Selain itu, kurs rupiah Jisdor juga melemah Rp 55 menjadi Rp 17.092 per dolar AS. Nilai tukar rupiah pada Selasa pagi menyentuh Rp 17.064 per dolar AS, dengan penurunan 29 poin atau 0,17 persen saat transaksi dibuka di pasar spot.
Rupiah sebelumnya ditutup pada perdagangan hari sebelumnya di angka Rp 17.035 per dolar AS. Dengan demikian, rupiah melemah 70 poin dari penutupan perdagangan hari sebelumnya.
Pelemahan nilai tukar rupiah tak terbendung dan mencatat penutupan perdagangan paling lemah sepanjang masa. Situasi ini menunjukkan tantangan yang dihadapi oleh perekonomian Indonesia dalam menjaga stabilitas nilai tukar di tengah dinamika pasar global.
Pergerakan nilai tukar rupiah ini menjadi perhatian bagi para pelaku pasar dan investor, yang terus memantau perkembangan ekonomi domestik dan faktor-faktor eksternal yang mempengaruhi nilai tukar.
Ke depan, pelaku pasar akan terus mengamati langkah-langkah yang diambil oleh pemerintah dan Bank Indonesia dalam merespons kondisi ini.
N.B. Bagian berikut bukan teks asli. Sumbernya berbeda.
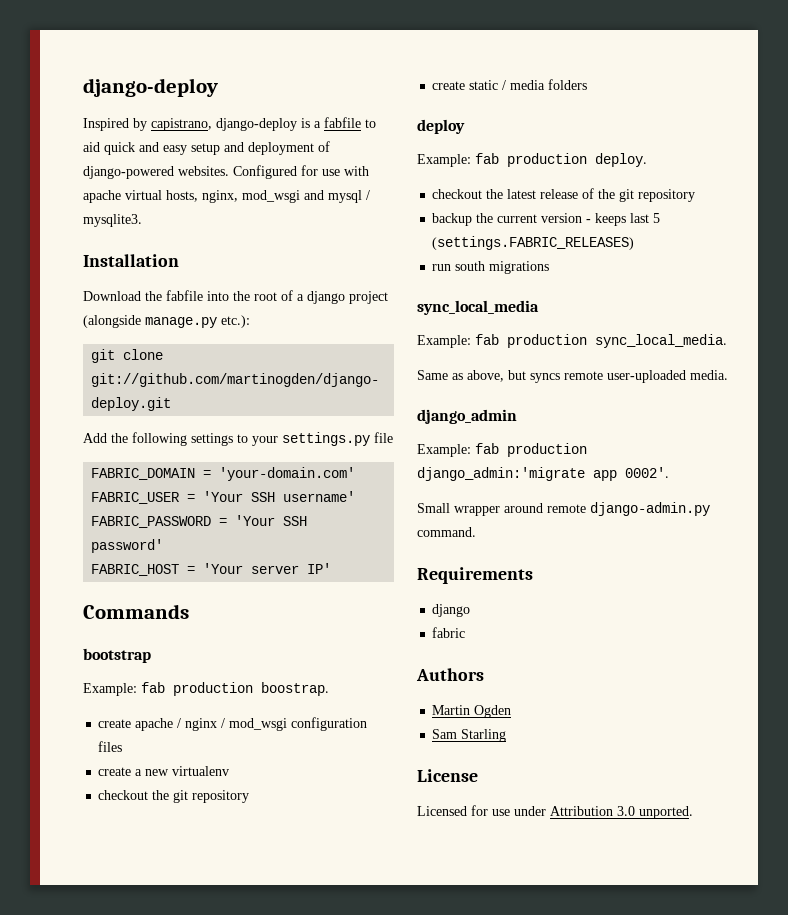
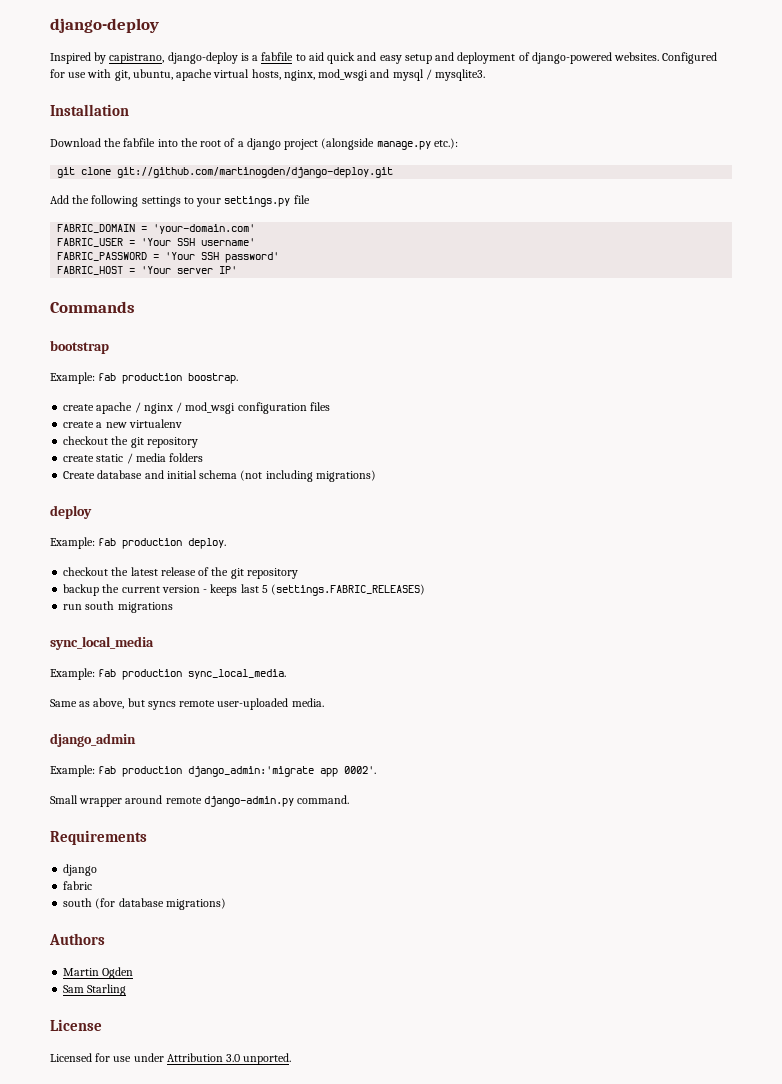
(369, 171) none -> [114,69,173,81] git, ubuntu,
(588, 84) none -> [63,470,376,482] // Create database and initial schema (not including migrations)
(466, 632) none -> [63,898,226,910] // south (for database migrations)

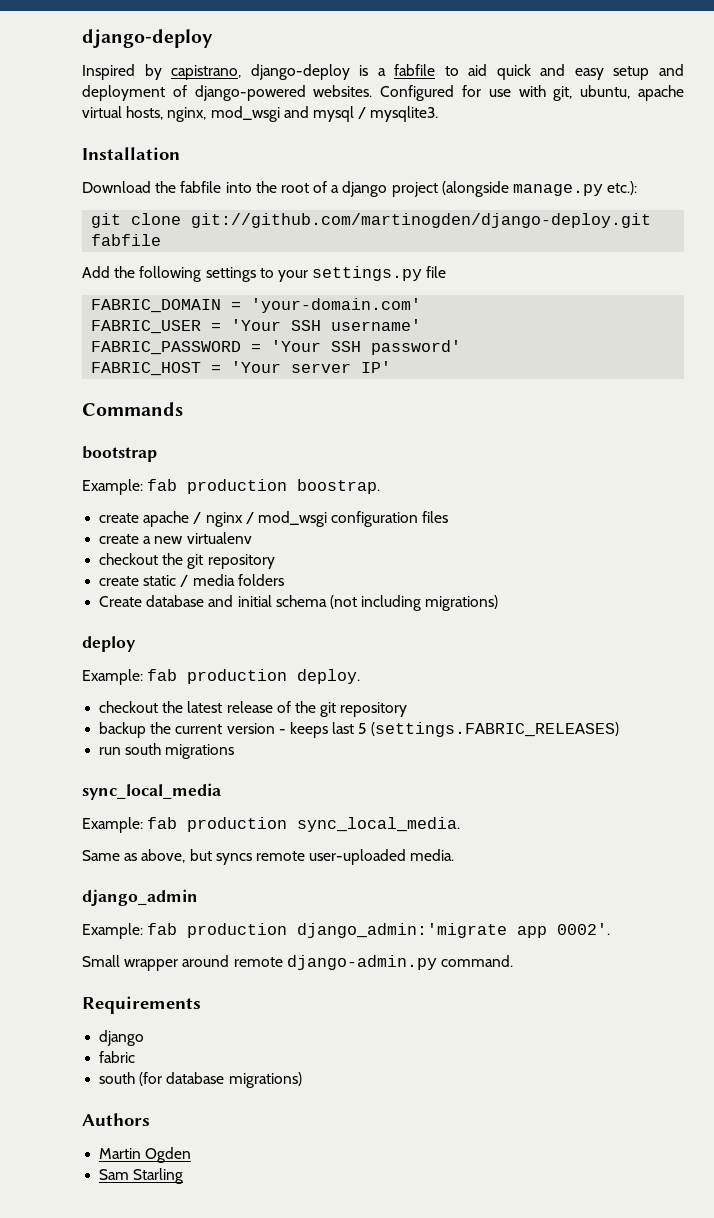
(394, 172) none -> [91,234,162,246] fabfile
[50,1019,102,1031] [50,1053,292,1065] // License // Licensed for use under Attribution 3.0 unported. -> (184, 1176) none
Apakah ada intervensi yang akan dilakukan untuk menstabilkan rupiah? Pertanyaan ini masih menggantung di benak banyak orang.
Detail tetap belum terkonfirmasi mengenai langkah-langkah konkret yang akan diambil untuk mengatasi pelemahan ini. Namun, perhatian terhadap situasi ini diharapkan dapat memberikan gambaran lebih jelas tentang arah kebijakan ekonomi Indonesia ke depan.